Tras muchos años de visitas arqueológicas, creo que es la primera vez que he tenido que mirar hacia arriba para disfrutar contemplando mosaicos romanos. Es decir, lo normal es que los mosaicos estén en el suelo, enterrados, y creen una trepidación expectante cuando los arqueólogos, con su arte paciente y pulcro de pinceles y escobillas, los van devolviendo a la luz, en una epifanía inagotable de tesoros artísticos. Pero en Centcelles (Constantí, Tarragona), el guión fue bien distinto. Resulta que en el siglo XIX un payés llamado Antoni Soler compró una antigua ermita y la convirtió en masía. La estructura más singular del edificio era una vasta cúpula enyesada que creaba un hermoso espacio lleno de ecos en su interior.
Algún tiempo después se desprendió una sección del yeso de la bóveda. Y allí estaba, para estupor de todos, el esplendor de un soberbio mosaico tardorromano. El tiempo acabaría revelando toda su magnitud. Cuando se completó en el siglo IV, lo formaron ni más ni menos que un millón de teselas multicolores.

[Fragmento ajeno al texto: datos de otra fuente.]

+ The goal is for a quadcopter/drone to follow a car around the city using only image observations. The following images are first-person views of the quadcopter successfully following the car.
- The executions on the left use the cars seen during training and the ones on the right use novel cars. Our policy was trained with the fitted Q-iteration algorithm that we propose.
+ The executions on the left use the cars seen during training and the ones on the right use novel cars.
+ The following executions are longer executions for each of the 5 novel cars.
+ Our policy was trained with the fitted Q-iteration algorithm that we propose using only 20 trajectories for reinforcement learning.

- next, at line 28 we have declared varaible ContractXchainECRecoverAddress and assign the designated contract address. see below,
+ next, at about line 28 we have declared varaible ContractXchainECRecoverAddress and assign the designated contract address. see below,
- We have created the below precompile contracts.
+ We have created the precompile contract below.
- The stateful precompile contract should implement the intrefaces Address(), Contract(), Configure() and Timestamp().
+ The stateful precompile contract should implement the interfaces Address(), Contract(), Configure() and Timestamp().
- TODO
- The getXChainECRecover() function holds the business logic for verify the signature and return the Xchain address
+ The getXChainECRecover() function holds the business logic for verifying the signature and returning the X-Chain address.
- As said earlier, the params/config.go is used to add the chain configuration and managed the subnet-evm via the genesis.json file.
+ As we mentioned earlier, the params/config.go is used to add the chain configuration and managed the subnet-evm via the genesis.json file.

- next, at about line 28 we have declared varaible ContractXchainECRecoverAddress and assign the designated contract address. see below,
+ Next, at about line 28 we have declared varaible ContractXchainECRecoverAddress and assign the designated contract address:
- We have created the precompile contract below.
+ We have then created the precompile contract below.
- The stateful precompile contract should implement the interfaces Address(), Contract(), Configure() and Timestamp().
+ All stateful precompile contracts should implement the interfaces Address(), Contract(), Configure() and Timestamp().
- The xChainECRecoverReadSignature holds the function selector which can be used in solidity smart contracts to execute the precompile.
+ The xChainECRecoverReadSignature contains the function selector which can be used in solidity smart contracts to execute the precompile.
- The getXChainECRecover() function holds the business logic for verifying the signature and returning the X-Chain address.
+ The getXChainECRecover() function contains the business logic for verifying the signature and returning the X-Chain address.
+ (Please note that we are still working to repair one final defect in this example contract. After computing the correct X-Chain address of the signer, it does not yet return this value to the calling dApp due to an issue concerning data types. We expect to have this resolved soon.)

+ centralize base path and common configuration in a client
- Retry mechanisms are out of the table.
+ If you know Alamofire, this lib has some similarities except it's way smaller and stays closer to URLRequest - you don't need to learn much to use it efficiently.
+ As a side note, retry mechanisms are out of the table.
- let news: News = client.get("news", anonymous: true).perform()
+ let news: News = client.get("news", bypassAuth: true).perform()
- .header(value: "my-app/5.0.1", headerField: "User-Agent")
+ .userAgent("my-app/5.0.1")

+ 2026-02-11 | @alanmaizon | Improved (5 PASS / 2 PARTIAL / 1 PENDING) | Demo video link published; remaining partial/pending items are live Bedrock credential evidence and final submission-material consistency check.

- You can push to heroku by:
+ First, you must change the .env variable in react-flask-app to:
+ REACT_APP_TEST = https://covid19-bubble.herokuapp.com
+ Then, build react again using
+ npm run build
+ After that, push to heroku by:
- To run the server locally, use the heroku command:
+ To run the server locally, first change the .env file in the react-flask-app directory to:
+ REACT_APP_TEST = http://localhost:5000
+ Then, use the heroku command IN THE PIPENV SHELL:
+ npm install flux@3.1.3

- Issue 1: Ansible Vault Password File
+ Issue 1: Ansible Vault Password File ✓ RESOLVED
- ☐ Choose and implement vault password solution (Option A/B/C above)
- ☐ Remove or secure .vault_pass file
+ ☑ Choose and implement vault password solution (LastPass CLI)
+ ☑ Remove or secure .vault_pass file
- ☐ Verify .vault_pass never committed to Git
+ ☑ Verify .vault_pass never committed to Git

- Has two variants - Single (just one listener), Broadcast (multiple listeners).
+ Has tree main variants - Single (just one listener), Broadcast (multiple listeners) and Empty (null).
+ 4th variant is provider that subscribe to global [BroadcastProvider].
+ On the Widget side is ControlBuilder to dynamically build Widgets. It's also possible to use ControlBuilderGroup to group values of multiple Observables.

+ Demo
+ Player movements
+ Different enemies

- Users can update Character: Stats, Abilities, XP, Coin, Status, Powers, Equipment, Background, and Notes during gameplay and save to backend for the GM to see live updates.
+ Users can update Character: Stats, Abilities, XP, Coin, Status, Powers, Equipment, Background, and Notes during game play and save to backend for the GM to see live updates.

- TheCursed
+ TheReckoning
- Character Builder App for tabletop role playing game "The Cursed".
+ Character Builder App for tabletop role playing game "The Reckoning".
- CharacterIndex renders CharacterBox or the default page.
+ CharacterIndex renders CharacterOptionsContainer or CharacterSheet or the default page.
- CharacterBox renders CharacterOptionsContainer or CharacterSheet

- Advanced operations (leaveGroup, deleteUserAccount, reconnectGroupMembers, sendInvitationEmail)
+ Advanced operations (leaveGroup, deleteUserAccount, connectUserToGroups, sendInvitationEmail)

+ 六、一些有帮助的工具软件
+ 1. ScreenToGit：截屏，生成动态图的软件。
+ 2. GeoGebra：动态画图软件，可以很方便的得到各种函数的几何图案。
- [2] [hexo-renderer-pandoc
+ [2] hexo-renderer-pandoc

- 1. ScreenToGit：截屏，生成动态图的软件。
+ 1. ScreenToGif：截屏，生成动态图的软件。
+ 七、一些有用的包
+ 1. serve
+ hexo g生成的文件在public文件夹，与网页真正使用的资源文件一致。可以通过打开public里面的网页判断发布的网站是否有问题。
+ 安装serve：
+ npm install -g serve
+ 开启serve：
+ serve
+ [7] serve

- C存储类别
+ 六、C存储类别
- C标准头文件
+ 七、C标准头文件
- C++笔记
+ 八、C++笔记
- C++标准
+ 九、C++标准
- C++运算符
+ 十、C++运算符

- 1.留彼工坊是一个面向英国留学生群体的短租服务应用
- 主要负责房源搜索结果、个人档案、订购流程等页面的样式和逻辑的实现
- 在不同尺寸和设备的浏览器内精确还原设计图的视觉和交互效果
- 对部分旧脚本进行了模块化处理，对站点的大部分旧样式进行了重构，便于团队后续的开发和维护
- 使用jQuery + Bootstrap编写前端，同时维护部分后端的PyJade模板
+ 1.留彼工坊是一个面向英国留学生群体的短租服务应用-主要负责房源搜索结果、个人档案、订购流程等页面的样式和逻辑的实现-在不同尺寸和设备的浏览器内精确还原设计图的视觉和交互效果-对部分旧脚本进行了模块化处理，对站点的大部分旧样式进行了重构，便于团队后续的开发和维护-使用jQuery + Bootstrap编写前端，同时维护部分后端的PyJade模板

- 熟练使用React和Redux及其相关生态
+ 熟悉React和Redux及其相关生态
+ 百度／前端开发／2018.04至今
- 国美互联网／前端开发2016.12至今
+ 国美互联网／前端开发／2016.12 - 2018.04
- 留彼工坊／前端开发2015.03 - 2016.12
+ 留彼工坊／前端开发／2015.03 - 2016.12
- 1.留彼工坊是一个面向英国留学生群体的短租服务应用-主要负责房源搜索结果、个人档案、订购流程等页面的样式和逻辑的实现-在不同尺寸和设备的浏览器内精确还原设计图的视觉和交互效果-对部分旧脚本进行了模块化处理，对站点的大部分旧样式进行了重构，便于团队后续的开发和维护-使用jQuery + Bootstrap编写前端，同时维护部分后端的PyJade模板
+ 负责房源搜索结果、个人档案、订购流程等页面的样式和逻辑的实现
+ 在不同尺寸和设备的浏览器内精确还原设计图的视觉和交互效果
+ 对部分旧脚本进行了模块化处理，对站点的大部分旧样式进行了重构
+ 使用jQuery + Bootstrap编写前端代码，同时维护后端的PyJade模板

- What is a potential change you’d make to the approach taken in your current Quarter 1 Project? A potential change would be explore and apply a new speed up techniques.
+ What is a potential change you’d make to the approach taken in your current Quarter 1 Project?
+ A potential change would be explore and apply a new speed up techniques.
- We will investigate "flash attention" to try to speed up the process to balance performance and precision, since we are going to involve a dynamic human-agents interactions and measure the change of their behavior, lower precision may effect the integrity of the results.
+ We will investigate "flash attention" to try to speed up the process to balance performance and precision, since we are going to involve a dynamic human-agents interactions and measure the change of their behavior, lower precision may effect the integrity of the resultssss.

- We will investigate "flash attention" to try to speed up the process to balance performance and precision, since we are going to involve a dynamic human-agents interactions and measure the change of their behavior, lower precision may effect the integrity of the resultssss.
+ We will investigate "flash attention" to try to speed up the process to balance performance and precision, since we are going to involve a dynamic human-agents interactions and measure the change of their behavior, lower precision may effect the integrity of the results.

Son distintas las teorías sobre la historia y función del lugar. Pudo haber servido de mausoleo en honor del emperador Constante, hijo de Constantino I el Grande, tras ser asesinado en Hispania por el usurpador Magencio. O pudo ser una villa aristocrática, o un edificio de culto de los primeros cristianos.
El visitante puede dejar que su corazón elija sus propias respuestas cuando se sumerja en la milenaria penumbra del lugar. Al hacerlo, conviene que dedique un instante de gratitud al Instituto Arqueológico Alemán, que salvó el edificio de la destrucción al comprárselo al propietario en 1959 -cuando en España no se prestaba mucha atención a estas fruslerías- para cedérselo en los años 70 del pasado siglo a las autoridades españolas. Tomemos nota.